> **GIVEN RECORDS**
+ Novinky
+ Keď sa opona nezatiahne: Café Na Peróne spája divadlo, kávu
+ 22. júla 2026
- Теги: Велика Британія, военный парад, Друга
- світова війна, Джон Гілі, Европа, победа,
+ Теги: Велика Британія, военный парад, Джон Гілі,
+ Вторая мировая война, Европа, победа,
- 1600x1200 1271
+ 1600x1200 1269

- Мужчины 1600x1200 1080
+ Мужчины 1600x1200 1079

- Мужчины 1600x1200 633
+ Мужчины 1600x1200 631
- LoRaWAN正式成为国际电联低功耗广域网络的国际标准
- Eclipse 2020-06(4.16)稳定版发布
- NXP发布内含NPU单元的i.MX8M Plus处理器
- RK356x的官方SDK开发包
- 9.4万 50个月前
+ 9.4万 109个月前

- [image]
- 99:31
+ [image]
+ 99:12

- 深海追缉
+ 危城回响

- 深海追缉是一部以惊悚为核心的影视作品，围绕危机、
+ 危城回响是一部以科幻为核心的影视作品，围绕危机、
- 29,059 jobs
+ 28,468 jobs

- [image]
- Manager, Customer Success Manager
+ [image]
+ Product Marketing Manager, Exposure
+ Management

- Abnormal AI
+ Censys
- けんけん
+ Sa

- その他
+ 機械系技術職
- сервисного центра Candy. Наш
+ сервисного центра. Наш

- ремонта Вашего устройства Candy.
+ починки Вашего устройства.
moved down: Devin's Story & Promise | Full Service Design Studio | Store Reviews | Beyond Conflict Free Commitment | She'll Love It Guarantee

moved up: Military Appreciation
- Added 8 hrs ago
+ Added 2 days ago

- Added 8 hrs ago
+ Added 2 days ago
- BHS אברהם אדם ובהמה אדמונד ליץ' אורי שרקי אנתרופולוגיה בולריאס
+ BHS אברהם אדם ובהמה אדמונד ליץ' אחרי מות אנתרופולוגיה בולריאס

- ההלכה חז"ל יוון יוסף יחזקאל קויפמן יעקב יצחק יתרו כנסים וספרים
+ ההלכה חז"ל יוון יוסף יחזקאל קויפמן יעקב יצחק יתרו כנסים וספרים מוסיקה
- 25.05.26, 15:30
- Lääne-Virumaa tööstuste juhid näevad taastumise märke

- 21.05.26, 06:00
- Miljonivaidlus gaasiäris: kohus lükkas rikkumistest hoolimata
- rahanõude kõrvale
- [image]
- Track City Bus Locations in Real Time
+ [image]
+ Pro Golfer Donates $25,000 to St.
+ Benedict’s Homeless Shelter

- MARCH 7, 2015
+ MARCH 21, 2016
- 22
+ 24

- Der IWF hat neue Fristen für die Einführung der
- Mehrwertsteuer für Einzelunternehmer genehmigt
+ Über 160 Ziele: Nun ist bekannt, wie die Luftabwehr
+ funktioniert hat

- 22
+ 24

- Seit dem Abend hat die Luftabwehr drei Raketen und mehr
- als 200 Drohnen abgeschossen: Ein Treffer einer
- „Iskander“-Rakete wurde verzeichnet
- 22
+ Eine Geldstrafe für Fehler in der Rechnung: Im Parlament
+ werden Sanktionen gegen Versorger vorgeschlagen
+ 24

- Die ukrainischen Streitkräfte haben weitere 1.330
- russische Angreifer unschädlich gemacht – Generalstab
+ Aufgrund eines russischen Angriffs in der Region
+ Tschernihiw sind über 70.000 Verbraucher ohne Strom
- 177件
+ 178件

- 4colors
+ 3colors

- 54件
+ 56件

> **THE PROBLEM**
Each record is to be given again in full, exactly as it reads.

> **RESULT FOR THIS EXERCISE**
+ Novinky
+ Keď sa opona nezatiahne: Café Na Peróne spája divadlo, kávu
+ 22. júla 2026
- Теги: Велика Британія, военный парад, Друга
- світова війна, Джон Гілі, Европа, победа,
+ Теги: Велика Британія, военный парад, Джон Гілі,
+ Вторая мировая война, Европа, победа,
- 1600x1200 1271
+ 1600x1200 1269

- Мужчины 1600x1200 1080
+ Мужчины 1600x1200 1079

- Мужчины 1600x1200 633
+ Мужчины 1600x1200 631
- LoRaWAN正式成为国际电联低功耗广域网络的国际标准
- Eclipse 2020-06(4.16)稳定版发布
- NXP发布内含NPU单元的i.MX8M Plus处理器
- RK356x的官方SDK开发包
- 9.4万 50个月前
+ 9.4万 109个月前

- [image]
- 99:31
+ [image]
+ 99:12

- 深海追缉
+ 危城回响

- 深海追缉是一部以惊悚为核心的影视作品，围绕危机、
+ 危城回响是一部以科幻为核心的影视作品，围绕危机、
- 29,059 jobs
+ 28,468 jobs

- [image]
- Manager, Customer Success Manager
+ [image]
+ Product Marketing Manager, Exposure
+ Management

- Abnormal AI
+ Censys
- けんけん
+ Sa

- その他
+ 機械系技術職
- сервисного центра Candy. Наш
+ сервисного центра. Наш

- ремонта Вашего устройства Candy.
+ починки Вашего устройства.
moved down: Devin's Story & Promise | Full Service Design Studio | Store Reviews | Beyond Conflict Free Commitment | She'll Love It Guarantee

moved up: Military Appreciation
- Added 8 hrs ago
+ Added 2 days ago

- Added 8 hrs ago
+ Added 2 days ago
- BHS אברהם אדם ובהמה אדמונד ליץ' אורי שרקי אנתרופולוגיה בולריאס
+ BHS אברהם אדם ובהמה אדמונד ליץ' אחרי מות אנתרופולוגיה בולריאס

- ההלכה חז"ל יוון יוסף יחזקאל קויפמן יעקב יצחק יתרו כנסים וספרים
+ ההלכה חז"ל יוון יוסף יחזקאל קויפמן יעקב יצחק יתרו כנסים וספרים מוסיקה
- 25.05.26, 15:30
- Lääne-Virumaa tööstuste juhid näevad taastumise märke

- 21.05.26, 06:00
- Miljonivaidlus gaasiäris: kohus lükkas rikkumistest hoolimata
- rahanõude kõrvale
- [image]
- Track City Bus Locations in Real Time
+ [image]
+ Pro Golfer Donates $25,000 to St.
+ Benedict’s Homeless Shelter

- MARCH 7, 2015
+ MARCH 21, 2016
- 22
+ 24

- Der IWF hat neue Fristen für die Einführung der
- Mehrwertsteuer für Einzelunternehmer genehmigt
+ Über 160 Ziele: Nun ist bekannt, wie die Luftabwehr
+ funktioniert hat

- 22
+ 24

- Seit dem Abend hat die Luftabwehr drei Raketen und mehr
- als 200 Drohnen abgeschossen: Ein Treffer einer
- „Iskander“-Rakete wurde verzeichnet
- 22
+ Eine Geldstrafe für Fehler in der Rechnung: Im Parlament
+ werden Sanktionen gegen Versorger vorgeschlagen
+ 24

- Die ukrainischen Streitkräfte haben weitere 1.330
- russische Angreifer unschädlich gemacht – Generalstab
+ Aufgrund eines russischen Angriffs in der Region
+ Tschernihiw sind über 70.000 Verbraucher ohne Strom
- 177件
+ 178件

- 4colors
+ 3colors

- 54件
+ 56件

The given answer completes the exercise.